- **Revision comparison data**
►
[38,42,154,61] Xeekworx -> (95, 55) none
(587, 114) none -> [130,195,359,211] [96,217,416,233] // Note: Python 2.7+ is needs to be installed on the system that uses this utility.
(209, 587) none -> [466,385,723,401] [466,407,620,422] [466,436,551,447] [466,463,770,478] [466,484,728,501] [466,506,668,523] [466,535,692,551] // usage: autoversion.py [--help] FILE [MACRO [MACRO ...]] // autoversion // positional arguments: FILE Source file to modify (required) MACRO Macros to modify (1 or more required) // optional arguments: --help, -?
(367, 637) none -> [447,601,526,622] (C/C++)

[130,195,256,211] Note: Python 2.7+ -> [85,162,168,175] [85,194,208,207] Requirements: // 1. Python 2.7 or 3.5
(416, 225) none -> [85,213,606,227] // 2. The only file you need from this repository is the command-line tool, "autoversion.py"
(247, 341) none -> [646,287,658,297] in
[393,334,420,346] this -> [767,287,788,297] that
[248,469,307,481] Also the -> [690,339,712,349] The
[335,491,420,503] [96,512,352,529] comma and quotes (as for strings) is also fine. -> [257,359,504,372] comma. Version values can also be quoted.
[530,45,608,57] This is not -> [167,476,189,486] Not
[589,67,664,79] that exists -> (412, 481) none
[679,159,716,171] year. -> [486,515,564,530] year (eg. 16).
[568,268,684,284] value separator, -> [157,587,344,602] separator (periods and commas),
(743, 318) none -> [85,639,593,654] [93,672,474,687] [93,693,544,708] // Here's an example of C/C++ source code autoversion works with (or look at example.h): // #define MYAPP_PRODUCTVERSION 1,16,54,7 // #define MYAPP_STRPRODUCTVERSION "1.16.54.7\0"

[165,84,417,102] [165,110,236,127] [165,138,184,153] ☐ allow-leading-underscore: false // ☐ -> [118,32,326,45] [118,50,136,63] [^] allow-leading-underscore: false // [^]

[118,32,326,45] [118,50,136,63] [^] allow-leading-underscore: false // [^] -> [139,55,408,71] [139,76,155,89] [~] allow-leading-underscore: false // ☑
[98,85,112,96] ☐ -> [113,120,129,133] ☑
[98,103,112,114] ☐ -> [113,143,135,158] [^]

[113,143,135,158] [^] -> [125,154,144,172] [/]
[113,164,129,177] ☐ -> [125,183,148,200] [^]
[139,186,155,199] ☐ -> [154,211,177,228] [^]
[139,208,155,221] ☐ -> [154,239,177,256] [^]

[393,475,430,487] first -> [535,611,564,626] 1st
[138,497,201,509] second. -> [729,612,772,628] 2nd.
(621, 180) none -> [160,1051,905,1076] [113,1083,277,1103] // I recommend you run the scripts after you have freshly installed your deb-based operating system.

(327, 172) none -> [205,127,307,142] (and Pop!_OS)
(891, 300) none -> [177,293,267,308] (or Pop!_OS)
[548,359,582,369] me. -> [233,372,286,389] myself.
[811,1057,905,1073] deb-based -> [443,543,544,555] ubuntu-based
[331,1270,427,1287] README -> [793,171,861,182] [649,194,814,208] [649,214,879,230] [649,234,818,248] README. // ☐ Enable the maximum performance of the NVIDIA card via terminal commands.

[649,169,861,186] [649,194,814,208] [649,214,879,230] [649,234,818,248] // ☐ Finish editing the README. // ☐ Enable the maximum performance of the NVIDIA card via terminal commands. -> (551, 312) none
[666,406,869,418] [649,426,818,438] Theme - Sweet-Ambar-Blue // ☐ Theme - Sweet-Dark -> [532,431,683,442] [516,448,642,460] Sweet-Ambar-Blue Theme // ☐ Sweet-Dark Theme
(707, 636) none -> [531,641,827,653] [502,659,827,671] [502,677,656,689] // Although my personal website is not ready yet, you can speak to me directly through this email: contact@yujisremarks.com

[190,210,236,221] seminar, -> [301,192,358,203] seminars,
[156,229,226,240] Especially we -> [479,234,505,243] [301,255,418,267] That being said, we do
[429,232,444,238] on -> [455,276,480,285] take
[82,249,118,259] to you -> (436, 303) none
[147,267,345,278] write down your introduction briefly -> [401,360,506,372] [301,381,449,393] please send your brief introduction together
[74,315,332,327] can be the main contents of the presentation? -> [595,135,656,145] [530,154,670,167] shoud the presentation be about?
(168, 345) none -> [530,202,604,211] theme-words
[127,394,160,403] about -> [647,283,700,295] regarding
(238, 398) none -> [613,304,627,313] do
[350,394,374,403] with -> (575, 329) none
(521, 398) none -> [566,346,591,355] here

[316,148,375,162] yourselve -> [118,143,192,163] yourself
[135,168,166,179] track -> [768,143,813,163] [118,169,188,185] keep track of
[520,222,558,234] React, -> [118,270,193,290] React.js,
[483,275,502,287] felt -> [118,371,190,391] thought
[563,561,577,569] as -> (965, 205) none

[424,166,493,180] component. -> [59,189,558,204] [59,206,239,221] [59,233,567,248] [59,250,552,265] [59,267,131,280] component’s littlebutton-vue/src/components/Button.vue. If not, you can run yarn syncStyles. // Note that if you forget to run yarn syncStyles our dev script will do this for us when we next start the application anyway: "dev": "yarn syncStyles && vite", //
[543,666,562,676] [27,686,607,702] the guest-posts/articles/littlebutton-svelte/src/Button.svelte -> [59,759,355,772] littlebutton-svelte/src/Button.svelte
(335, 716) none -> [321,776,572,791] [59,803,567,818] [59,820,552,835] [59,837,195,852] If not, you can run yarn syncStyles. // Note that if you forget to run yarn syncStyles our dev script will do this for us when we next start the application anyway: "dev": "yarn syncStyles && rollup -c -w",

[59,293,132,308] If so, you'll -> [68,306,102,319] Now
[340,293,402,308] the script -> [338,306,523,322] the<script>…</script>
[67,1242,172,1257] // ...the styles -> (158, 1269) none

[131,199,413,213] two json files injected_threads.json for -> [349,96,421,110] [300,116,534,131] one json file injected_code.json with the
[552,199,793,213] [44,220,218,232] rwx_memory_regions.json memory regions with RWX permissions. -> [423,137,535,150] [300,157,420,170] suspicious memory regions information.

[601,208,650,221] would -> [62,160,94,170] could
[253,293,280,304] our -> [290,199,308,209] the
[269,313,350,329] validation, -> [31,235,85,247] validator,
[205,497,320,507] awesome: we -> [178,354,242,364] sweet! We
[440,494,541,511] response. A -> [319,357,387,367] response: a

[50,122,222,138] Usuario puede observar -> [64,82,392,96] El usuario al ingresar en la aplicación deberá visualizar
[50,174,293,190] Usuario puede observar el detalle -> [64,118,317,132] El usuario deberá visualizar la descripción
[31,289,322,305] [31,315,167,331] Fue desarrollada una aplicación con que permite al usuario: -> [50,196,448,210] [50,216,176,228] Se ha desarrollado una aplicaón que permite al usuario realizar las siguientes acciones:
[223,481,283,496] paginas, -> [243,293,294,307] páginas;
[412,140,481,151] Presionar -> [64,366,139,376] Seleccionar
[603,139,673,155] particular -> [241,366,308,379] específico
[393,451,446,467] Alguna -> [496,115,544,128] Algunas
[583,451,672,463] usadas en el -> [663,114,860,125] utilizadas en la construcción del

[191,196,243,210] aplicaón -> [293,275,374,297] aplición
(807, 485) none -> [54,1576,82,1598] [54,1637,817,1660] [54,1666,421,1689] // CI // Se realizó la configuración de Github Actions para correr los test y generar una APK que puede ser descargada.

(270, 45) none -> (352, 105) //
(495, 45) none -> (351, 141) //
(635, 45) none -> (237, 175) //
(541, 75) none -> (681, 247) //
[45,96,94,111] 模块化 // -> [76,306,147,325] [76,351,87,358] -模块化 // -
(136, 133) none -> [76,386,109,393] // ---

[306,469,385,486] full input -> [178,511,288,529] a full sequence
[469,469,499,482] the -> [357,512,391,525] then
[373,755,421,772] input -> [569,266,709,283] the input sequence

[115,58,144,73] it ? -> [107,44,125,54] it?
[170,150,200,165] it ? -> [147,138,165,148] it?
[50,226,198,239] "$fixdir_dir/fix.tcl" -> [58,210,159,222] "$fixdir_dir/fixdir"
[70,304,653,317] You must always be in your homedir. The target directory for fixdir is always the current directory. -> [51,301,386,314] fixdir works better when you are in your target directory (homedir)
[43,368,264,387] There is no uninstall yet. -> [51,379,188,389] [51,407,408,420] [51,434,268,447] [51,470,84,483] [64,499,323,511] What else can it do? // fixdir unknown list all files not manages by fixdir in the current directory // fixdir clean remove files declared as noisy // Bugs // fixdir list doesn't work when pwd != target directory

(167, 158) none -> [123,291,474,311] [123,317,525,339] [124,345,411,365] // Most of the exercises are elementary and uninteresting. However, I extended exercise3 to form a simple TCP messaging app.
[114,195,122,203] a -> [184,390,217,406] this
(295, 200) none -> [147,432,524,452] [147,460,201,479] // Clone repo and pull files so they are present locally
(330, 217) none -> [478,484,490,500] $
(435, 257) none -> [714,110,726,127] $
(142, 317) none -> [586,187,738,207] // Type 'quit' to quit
◄
- **Problem description**
Copy the entries above exactly, but only from the line holding "(327, 172) none" through the line holding "[147,267,345,278] write down", both included.

- **Solution to the exercise**
(327, 172) none -> [205,127,307,142] (and Pop!_OS)
(891, 300) none -> [177,293,267,308] (or Pop!_OS)
[548,359,582,369] me. -> [233,372,286,389] myself.
[811,1057,905,1073] deb-based -> [443,543,544,555] ubuntu-based
[331,1270,427,1287] README -> [793,171,861,182] [649,194,814,208] [649,214,879,230] [649,234,818,248] README. // ☐ Enable the maximum performance of the NVIDIA card via terminal commands.

[649,169,861,186] [649,194,814,208] [649,214,879,230] [649,234,818,248] // ☐ Finish editing the README. // ☐ Enable the maximum performance of the NVIDIA card via terminal commands. -> (551, 312) none
[666,406,869,418] [649,426,818,438] Theme - Sweet-Ambar-Blue // ☐ Theme - Sweet-Dark -> [532,431,683,442] [516,448,642,460] Sweet-Ambar-Blue Theme // ☐ Sweet-Dark Theme
(707, 636) none -> [531,641,827,653] [502,659,827,671] [502,677,656,689] // Although my personal website is not ready yet, you can speak to me directly through this email: contact@yujisremarks.com

[190,210,236,221] seminar, -> [301,192,358,203] seminars,
[156,229,226,240] Especially we -> [479,234,505,243] [301,255,418,267] That being said, we do
[429,232,444,238] on -> [455,276,480,285] take
[82,249,118,259] to you -> (436, 303) none
[147,267,345,278] write down your introduction briefly -> [401,360,506,372] [301,381,449,393] please send your brief introduction together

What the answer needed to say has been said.